Kegigihan Loper Koran Cilik Bantu Ekonomi Keluarga

abcdf

Muhammad Riduan, siswa kelas VIII SMP Negeri 19 Palembang penerima beasiswa MTT, setiap hari berjualan koran usai pulang sekolah untuk membantu perekonomian keluarga.

 

Diusianya yang masih belia, sosok Muhammad Riduan telah menjadi tulang punggung keluarga. Anak ke 5 dari 6 bersaudara kelahiran Palembang 22 Juli 2003 ini merupakan satu dari 95 anak juara yang menerima Beasiswa Khusus MTT Sumbagsel. Riduan panggilan akrabnya di rumah, sudah menjadi anak juara MTT sejak awal tahun 2015.

Saat ini, Riduan duduk di kelas VIII SMP Negeri 19 Palembang. Ia tinggal bersama ibu dan seorang adiknya yang masih kelas III SD di rumah kontrakan berupa bedeng sederhana di Jl. Mandiapi I Lrg. Kemiri No. 1282 Rt. 25 Rw. 08 Kelurahan Siring Agung Kecamatan Ilir Barat I Kabupaten Kota Palembang, Sumatera Selatan.

Ayah Riduan telah meninggal dunia di tahun 2010 karena penyalit Jantung yang dideritanya. Tak mau larut dalam kesedihan, melihat ibunya yang setiap hari bekerja menjajakan koran di lampu merah sejak pagi hingga menjelang sore membuat Riduan bertekad ingin membantu ibunya.

Sejak Kelas V SD, sepulang dari sekolah dengan diantar ojek langganannya, Riduan pergi ke Simpang Polda tempat biasa Riduan bersama teman-teman jalanannya menjajakan koran kepada pengendara di lampu merah.

Tak kenal lelah, dengan semangat dan senyum yang terus terpancar di wajah polosnya, Riduan menawarkan koran kepada pengendara motor, mobil maupun pejalan kaki yang melintas. “Sumeks, Sriponyo yuk.. Cuma seribu” ujarnya menawarkan kepada salah satu pengendara motor di lampu merah. “Oy.. dek.. Koran..Koran.. ado Kompas dak?” teriak seorang bapak dari dalam mobil kijangnya. “Ado pak.. duo ribu” jawab Riduan sambil menunjukkan korannya kepada si bapak. Tak butuh waktu lama, bapak tersebut langsung menyerahkan selembar uang 5000an sambil mengatakan “nah ambeklah.. dak usah disosoki. “makasi pak” jawab Riduan sambil tersenyum seraya mengucap hamdalah.

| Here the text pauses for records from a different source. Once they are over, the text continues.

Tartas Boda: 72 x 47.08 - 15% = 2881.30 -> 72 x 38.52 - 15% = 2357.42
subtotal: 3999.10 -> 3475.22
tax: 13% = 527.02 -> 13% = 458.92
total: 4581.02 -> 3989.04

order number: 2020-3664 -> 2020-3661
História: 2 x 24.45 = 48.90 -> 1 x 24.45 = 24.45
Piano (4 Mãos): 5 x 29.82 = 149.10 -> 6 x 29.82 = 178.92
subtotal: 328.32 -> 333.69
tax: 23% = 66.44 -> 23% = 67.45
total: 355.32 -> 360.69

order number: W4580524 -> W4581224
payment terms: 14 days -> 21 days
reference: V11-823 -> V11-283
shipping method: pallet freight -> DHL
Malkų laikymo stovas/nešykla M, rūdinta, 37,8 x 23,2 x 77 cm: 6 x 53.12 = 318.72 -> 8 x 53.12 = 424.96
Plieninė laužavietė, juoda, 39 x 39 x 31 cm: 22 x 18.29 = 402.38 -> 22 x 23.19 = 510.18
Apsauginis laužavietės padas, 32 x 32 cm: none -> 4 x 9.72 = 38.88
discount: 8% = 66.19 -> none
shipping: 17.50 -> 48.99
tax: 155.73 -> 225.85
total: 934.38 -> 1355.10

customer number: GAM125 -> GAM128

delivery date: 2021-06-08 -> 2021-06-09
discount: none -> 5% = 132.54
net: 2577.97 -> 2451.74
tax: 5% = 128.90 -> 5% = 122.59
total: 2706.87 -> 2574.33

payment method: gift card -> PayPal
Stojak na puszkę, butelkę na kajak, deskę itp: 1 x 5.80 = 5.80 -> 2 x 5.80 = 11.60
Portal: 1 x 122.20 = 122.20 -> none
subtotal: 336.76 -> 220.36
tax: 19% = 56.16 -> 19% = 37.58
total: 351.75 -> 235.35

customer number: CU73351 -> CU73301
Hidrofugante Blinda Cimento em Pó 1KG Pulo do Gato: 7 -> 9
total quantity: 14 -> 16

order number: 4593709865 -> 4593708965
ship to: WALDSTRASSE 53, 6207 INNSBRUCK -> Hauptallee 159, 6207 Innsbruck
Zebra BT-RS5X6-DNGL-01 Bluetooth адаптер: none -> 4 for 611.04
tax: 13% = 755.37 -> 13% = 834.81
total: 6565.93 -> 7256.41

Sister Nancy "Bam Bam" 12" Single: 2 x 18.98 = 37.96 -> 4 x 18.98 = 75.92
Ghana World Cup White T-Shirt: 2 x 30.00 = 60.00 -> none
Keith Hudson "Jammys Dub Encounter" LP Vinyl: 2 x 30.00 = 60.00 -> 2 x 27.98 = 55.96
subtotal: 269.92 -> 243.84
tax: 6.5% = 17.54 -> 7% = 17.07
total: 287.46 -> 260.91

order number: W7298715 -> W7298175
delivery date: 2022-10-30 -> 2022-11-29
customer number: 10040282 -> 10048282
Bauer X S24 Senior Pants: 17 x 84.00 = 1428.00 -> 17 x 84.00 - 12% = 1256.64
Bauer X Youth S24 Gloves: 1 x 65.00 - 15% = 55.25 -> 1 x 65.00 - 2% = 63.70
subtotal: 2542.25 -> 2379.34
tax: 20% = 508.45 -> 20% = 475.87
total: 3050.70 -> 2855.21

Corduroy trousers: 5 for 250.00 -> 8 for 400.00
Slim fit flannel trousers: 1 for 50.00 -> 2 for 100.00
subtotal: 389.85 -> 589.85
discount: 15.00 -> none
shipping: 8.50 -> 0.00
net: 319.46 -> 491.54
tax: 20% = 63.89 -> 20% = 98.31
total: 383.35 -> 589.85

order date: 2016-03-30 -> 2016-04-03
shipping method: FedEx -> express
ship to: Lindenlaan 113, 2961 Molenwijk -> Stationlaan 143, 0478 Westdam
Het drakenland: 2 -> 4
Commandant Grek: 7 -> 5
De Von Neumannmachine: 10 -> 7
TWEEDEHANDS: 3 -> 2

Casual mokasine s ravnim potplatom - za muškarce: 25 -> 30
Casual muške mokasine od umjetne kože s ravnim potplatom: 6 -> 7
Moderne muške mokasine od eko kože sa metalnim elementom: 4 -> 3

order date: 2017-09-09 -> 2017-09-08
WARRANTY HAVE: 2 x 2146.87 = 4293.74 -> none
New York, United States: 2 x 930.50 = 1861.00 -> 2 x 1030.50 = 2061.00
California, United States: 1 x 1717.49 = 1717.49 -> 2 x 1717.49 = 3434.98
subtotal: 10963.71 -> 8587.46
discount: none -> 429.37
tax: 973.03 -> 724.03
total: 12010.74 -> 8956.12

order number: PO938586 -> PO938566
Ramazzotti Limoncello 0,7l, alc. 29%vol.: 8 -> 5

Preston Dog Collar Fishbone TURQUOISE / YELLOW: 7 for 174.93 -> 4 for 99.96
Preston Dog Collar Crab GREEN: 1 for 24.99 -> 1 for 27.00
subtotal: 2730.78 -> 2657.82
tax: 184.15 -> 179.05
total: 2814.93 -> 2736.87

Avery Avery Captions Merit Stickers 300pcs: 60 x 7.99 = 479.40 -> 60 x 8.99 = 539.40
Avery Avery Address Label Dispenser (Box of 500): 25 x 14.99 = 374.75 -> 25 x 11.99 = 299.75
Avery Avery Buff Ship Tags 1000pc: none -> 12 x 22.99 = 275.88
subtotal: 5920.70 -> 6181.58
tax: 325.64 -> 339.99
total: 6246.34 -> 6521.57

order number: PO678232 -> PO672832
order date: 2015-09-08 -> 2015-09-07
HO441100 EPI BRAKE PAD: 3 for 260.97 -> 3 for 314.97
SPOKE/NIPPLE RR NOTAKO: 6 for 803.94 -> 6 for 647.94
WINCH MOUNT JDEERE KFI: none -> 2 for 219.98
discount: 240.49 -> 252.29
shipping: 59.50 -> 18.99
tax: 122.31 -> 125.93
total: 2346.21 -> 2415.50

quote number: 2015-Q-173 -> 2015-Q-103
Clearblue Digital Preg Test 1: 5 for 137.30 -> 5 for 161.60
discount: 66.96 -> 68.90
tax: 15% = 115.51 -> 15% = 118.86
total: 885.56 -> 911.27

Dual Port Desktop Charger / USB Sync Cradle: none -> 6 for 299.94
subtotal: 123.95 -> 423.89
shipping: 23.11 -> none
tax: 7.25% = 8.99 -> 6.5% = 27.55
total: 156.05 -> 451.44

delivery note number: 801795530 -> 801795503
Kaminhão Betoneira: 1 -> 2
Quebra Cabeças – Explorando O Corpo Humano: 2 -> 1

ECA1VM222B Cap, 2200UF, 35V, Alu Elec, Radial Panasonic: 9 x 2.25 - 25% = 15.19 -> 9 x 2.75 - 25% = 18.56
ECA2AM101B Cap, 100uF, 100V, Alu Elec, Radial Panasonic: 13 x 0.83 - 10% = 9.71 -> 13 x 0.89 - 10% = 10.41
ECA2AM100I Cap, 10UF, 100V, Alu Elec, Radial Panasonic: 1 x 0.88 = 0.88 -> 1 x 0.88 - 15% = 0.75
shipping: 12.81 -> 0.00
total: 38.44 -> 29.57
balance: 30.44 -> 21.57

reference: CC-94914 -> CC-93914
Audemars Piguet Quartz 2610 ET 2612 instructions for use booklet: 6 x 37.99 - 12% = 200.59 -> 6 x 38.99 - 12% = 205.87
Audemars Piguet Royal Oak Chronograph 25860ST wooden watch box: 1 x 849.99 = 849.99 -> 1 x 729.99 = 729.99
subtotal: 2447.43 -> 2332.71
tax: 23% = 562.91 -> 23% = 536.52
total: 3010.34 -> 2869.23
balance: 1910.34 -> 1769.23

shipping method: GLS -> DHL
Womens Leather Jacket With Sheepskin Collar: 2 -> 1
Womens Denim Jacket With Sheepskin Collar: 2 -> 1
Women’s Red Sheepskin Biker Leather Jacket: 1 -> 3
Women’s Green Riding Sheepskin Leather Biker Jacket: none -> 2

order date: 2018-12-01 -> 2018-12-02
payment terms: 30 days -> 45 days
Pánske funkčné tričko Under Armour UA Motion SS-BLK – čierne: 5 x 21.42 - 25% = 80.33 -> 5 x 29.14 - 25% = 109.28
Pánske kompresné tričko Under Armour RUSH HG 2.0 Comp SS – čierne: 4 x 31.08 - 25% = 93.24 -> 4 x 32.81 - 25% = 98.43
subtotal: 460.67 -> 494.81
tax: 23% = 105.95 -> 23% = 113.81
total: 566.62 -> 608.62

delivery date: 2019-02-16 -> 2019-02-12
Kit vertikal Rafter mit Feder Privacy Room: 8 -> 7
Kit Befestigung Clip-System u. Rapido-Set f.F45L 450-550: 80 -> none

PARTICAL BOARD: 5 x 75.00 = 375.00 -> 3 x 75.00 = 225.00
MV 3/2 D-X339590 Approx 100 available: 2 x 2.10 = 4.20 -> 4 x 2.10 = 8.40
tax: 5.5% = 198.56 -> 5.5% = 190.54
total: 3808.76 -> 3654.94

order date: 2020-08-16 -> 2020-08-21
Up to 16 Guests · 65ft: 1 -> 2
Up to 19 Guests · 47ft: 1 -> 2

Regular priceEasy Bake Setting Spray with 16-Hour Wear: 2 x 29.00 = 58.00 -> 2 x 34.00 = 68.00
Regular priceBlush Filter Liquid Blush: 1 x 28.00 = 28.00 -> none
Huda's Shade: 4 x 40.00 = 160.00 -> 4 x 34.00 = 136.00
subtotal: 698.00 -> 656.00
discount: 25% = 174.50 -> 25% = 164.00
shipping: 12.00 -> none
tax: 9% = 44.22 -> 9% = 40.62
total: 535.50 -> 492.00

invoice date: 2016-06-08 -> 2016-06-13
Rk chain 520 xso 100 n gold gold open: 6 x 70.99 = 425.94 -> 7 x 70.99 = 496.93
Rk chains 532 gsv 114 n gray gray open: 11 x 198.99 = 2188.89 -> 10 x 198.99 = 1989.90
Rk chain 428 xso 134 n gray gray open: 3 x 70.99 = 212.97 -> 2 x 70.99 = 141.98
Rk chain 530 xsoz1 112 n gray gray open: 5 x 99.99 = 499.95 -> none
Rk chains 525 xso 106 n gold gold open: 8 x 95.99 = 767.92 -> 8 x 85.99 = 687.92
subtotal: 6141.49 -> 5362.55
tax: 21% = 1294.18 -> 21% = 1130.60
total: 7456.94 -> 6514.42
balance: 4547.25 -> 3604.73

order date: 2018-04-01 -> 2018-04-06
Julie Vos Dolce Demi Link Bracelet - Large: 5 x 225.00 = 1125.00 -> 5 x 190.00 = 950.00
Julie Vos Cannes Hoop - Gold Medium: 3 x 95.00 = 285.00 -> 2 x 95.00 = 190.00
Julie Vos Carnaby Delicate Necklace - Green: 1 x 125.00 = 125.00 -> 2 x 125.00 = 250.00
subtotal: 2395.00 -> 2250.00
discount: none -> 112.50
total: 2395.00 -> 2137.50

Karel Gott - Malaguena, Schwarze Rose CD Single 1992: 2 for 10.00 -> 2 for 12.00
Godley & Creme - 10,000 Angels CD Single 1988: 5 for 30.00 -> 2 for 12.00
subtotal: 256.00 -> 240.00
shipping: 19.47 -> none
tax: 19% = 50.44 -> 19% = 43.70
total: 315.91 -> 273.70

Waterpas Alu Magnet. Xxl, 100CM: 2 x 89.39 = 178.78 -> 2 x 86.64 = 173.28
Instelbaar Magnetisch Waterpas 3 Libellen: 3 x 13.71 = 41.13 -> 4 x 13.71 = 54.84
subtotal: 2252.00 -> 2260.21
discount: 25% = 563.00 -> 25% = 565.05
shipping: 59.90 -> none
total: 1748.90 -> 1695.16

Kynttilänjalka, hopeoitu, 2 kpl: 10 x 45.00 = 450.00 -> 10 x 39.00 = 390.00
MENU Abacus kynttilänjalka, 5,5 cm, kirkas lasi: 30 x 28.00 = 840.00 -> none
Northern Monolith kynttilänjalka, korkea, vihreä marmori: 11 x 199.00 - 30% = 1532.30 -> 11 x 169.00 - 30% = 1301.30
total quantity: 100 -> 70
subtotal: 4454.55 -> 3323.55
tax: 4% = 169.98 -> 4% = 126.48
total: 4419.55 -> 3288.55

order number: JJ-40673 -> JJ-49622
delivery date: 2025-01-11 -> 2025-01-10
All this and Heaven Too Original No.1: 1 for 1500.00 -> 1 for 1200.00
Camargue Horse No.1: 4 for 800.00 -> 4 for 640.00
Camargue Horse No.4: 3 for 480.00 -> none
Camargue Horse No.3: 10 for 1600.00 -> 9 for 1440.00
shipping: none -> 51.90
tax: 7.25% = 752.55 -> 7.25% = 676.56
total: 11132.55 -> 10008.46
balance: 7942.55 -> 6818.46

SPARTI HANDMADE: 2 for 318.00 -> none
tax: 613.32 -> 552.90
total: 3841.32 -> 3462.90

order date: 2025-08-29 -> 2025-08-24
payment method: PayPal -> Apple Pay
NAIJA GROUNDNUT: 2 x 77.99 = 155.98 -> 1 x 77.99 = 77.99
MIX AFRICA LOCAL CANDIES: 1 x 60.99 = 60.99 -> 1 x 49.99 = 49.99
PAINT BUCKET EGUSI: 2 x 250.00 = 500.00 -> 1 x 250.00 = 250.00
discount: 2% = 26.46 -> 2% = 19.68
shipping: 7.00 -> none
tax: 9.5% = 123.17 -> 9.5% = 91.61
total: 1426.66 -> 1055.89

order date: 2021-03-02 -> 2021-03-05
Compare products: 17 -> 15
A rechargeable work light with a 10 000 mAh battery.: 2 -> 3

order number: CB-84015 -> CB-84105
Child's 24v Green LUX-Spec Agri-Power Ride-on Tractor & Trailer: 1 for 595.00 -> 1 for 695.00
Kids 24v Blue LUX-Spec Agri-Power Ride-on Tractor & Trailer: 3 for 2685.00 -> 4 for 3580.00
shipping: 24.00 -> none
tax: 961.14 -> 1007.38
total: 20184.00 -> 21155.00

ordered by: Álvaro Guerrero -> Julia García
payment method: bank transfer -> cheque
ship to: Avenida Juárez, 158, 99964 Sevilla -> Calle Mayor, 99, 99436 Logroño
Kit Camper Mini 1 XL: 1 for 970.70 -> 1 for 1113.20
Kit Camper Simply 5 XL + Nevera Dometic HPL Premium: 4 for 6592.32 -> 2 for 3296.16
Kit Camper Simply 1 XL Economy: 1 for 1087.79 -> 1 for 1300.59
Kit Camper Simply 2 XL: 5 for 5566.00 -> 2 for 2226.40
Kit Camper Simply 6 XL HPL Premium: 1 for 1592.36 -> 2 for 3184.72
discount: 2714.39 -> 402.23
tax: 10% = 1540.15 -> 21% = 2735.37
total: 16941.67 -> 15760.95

Walau bajunya sudah basah oleh keringat di siang yang terik itu, Riduan masih bisa tersenyum bahagia. Perjuangannya membahagiakan ibunda tercinta tak semudah yang dibayangkan orang lain. Asam manis kehidupan sudah cukup dirasakan Riduan diusianya yang menginjak remaja. Disaat anak-anak seusianya menikmati tidur siangnya atau bermain layangan, Riduan justru berjibaku dengan teriknya matahari, bersaing dengan penjual koran lainnya.

Bahkan Riduan pernah mengalami kejadian buruk saat berjualan koran. Suatu ketika, Di siang yang terik, saat ibunya pulang ke rumah untuk menjaga adiknya, tiba-tiba Riduan didatangi dua laki-laki tak dikenal mengendarai motor mengajaknya pergi dengan motornya. Salah seorang loper koran yang kenal baik dengan ibunya langsung menguhubunginya dan mengabarkan kejadian tersebut. Kondisi motor yang melaju dengan kencang, tak pelak menyulitkannya untuk mencegah kepergian Riduan. Sang ibu yang gelisah langsung pergi mencari Riduan. Untungnya, tetangga Riduan yang sedang melintas di Jl. Demang Lebar Daun melihatnya sedang berdiri kebingungan di pinggir jalan di depan Kantor Gubernur Palembang. Heran melihat Riduan berjualan koran sejauh itu, Kak Irul tetangga Riduan langsung menghampirinya. Melihat Riduan yang nampak linglung, ia langsung menegur Riduan dan mengajaknya pulang ke rumah.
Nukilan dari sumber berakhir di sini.